Farrell’s tumor wasn’t cancerous, but her traumatic experience motivated her to make a change. “I said to myself, I have to be able to do something to make it better for kids.”
Wendy Lane, Child Life Coordinator at Galisano Children’s Hospital in Rochester, NY, noted in an email, “It can be a challenge for our Child Life program to deliver the quality of care that we feel is so desperately needed for the children and families cared for … Our services are stretched, our resources are stretched.”
Farrell and Vanisha Shah, the two Child Life specialists at Elmhurst Hospital Center, rely heavily on nonprofits and the general public for funds to do their job. Farrell, who has worked at Elmhurst for almost 11 years, said when describing her daily work, “Sometimes it’s overwhelming,” and explained that staff from other departments will often step in to assist her and Shah. “I’m lucky that there are other people who pitch in to help out,” she said.
The current financial support for Child Life, especially in Elmhurst, is not left under-appreciated.
“I always think that we could be doing more and always want to do more … I have various ideas and projects that we have written grants for …,” wrote Farrell in an email.

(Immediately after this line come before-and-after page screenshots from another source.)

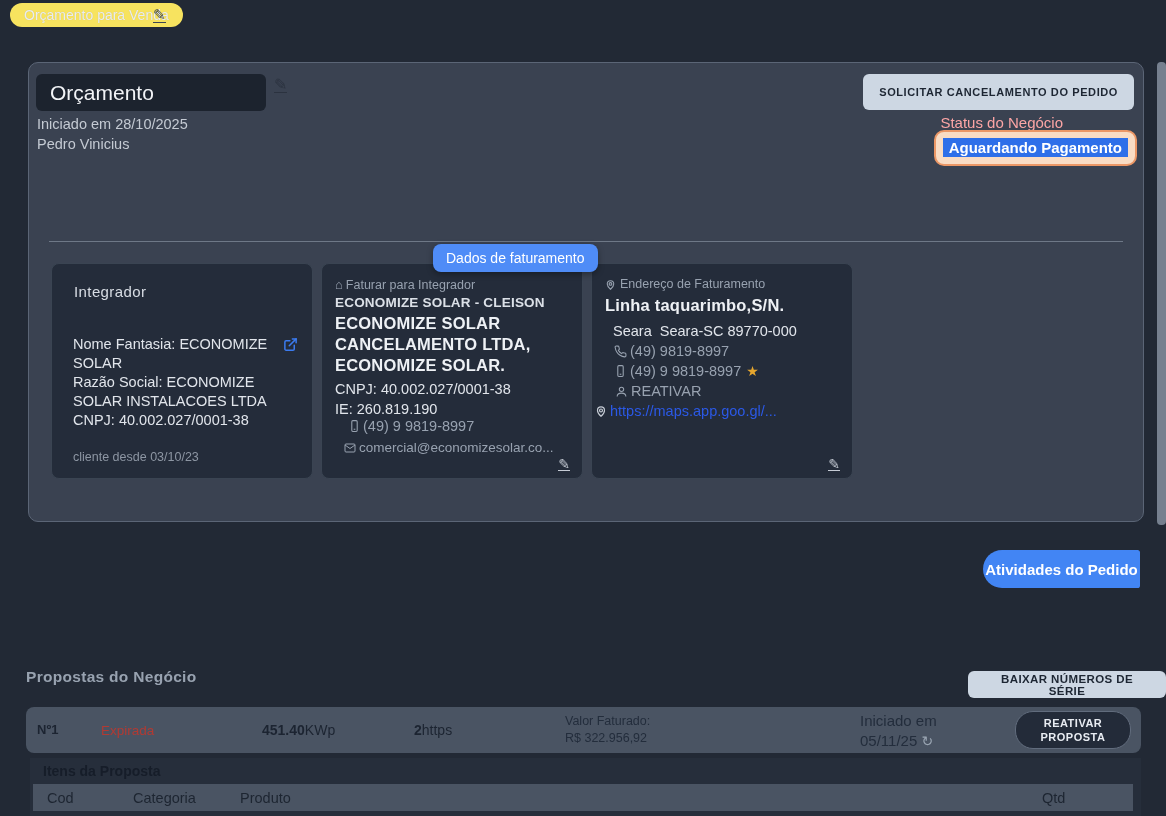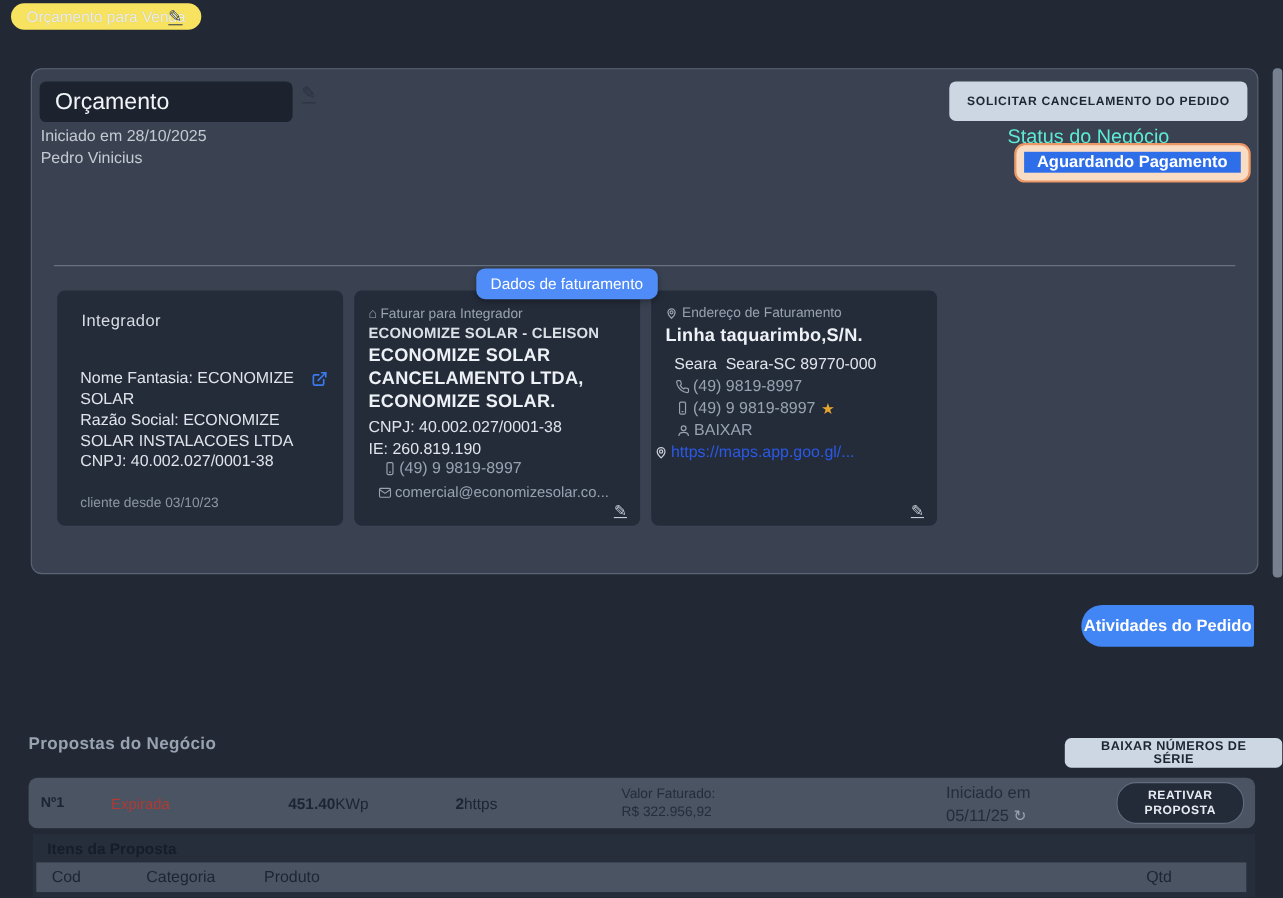"Status do Negócio" .status-label { color: #5eead4 -> #fca5a5; font-size: 18px -> 15px }
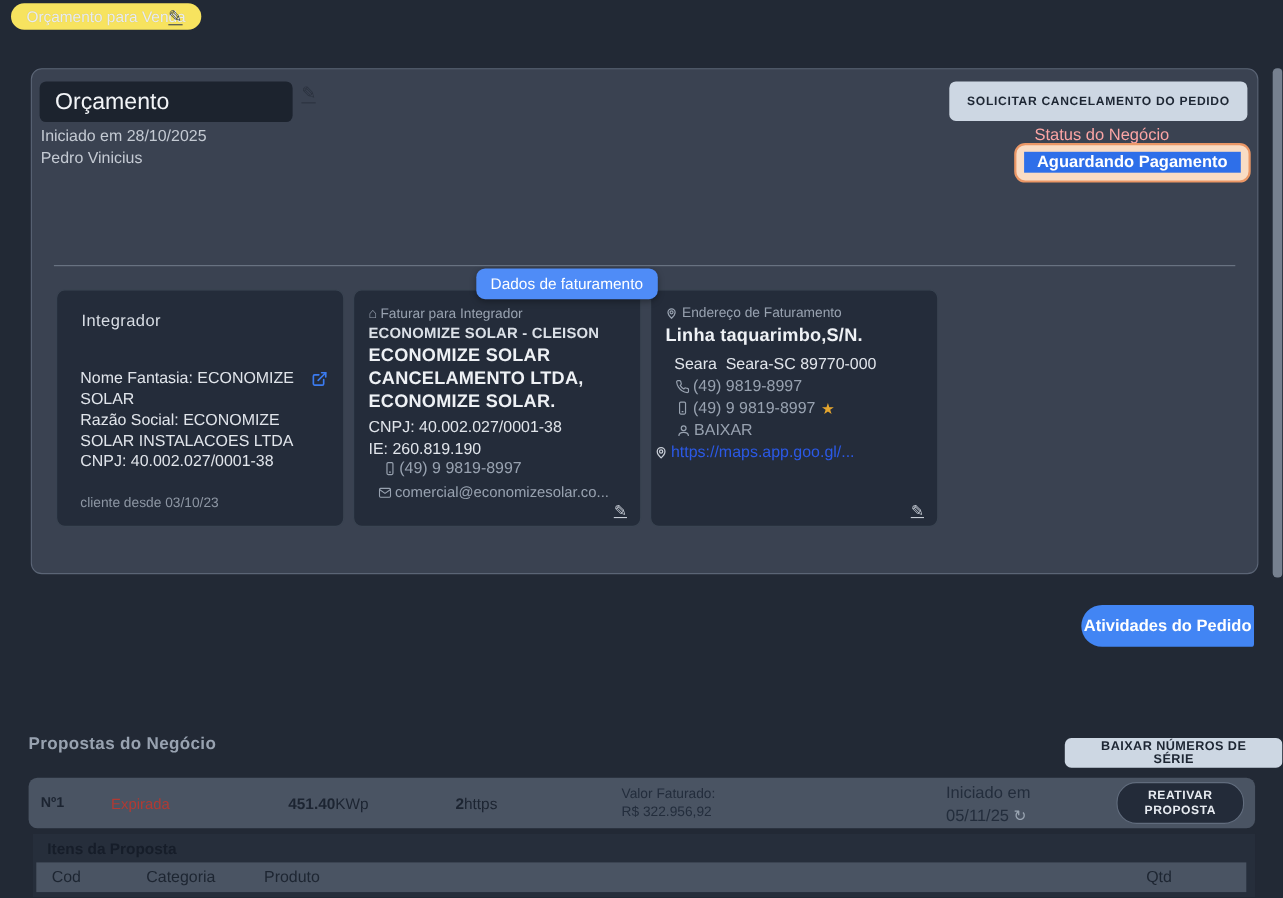"Aguardando Pagamento" .status-badge-text { padding: 1px 12px -> 1px 6px }
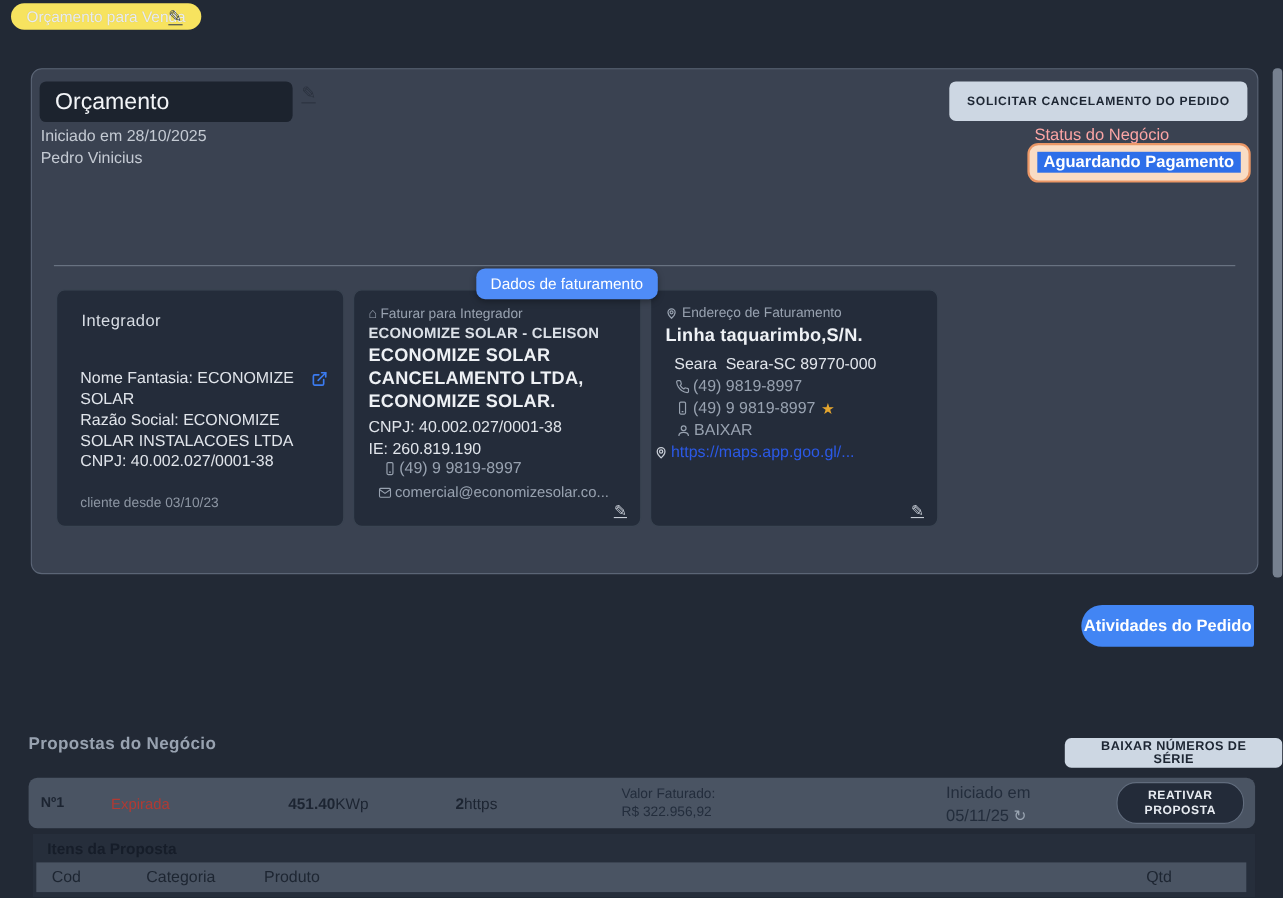"BAIXAR" span { text: BAIXAR -> REATIVAR }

The Starlight Children’s Foundation, a national nonprofit, has been one of the largest sources of funding for the Child Life program at Elmhurst Hospital Center. Recently they provided multiple “fun centers,” mobile Wiis on wheels, preloaded with 30 games and a DVD player. Farrell and Shaw also make use of two iPads that have proven useful as distraction tools during blood draws and more serious procedures. While Farrell appreciates the power of “Angry Birds,” she wishes for more “medical kid apps” to better educate. Ultimately though, Farrell said the most useful technique for doing her job is listening.
“There’s not a gadget in the world that can do as much as letting a child and a family member know that you’re actually listening to what they’re saying,” she said.
There are now more than 400 Child Life programs in the United States and Canada, according to the American Academy of Pediatrics. But while Child Life has grown and gained recognition over the last 40 years, it is a profession whose value in hospitals is still difficult to measure in quantifiable terms. After all, a veteran brain surgeon is going to perform the same quality operation on an infant regardless of the actions of a Child Life specialist.
The American Academy of Pediatrics explains that Child Life may reduce the length of a patient’s stay at the hospital as well as limit the need for painkillers, reducing overall costs. More research is needed to see if that argument can be applied across various settings.
While empirical data may not be generous in backing up the value of Child Life specialists, patients and families believe that they provide a service needed by all human beings. Farrell recounted a time working with a blind and mute 7-year-old boy who was traumatized by the sounds of the hospital.
The boy’s mother said that what calmed him most was music by Shania Twain. Upon hearing this, Farrell coordinated with a visiting musician to download guitar chords from the Internet and together they sang ‘You’re Still the One’ for the boy. What resulted was a smile on his face, significant most of all to the boy’s mother.
“In any situation … it’s always helpful to have that other person there to help you through it,” said Farrell. “It’s across cultures, across ages … we should be everywhere.”